All further undesignated section references are to the Welfare and Institutions Code.
We affirm.
FACTUAL AND PROCEDURAL BACKGROUND
We summarize only those facts material to the contentions raised by father on appeal, as well as some additional facts for context.
Andrea M. (mother) gave birth to S.M. in November 2013. At the time of delivery, mother had a positive toxicology screen, but denied using drugs when asked by hospital staff. A referral was made to the Los Angeles County Department of Children and Family Services (Department). Mother has a long history with the Department dating back to the early 1990's. Mother failed to reunify with all nine of her other children (from different fathers), primarily because of a long-term substance abuse problem with methamphetamines and heroin.
Mother is not a party to this appeal.
When the social worker arrived at mother's home to investigate the referral, father was there and denied living in the home. Father refused to provide the social worker with his address of record. Father admitted he knew mother had smoked marijuana throughout her pregnancy. Mother said father did "not want to have anything to do with [S.M.]." She said that she and father had agreed she would get pregnant because she wanted another baby since the Department had taken her other children away, but father did not want to be involved with the child. Mother denied smoking while pregnant. S.M. was subsequently detained on December 27, 2013, pursuant to a removal order, and placed in foster care. S.M.'s clothing smelled strongly of cigarette smoke when the social worker took her from mother's home.
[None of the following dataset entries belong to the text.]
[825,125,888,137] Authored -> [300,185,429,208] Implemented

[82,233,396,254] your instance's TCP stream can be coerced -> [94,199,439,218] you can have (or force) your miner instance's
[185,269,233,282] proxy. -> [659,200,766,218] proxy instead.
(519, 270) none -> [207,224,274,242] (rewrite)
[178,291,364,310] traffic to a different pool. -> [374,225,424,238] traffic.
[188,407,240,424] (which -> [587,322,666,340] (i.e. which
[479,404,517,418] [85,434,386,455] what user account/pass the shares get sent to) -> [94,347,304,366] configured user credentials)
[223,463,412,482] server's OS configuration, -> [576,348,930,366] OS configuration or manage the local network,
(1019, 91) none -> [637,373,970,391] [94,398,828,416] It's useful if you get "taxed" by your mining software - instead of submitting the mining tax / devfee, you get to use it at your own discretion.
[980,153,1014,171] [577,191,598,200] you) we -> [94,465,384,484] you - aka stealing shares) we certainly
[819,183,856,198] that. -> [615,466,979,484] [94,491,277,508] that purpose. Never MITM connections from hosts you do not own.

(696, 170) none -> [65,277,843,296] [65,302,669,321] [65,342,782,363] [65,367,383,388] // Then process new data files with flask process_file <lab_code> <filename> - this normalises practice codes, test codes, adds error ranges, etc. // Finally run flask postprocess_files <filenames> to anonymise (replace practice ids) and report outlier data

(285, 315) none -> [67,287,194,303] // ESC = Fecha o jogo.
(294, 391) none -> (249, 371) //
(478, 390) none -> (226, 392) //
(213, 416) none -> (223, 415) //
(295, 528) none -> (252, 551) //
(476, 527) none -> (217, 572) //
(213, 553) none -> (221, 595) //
The Department reported that mother refused to provide any contact information for father, but did say he had two other children with another woman. Upon investigation, the Department discovered that father had a pending case in the juvenile court related to his two other children. The mother in that proceeding had reported that father had physically attacked her in her home, held a knife to her throat, and threatened to kill her, and those allegations were sustained by the court in that proceeding.
The Department filed a petition pursuant to section 300 alleging, among other facts, mother's failure to protect S.M. due to her long-term substance abuse problem, and father's knowledge of mother's illicit drug use and failure to protect the child.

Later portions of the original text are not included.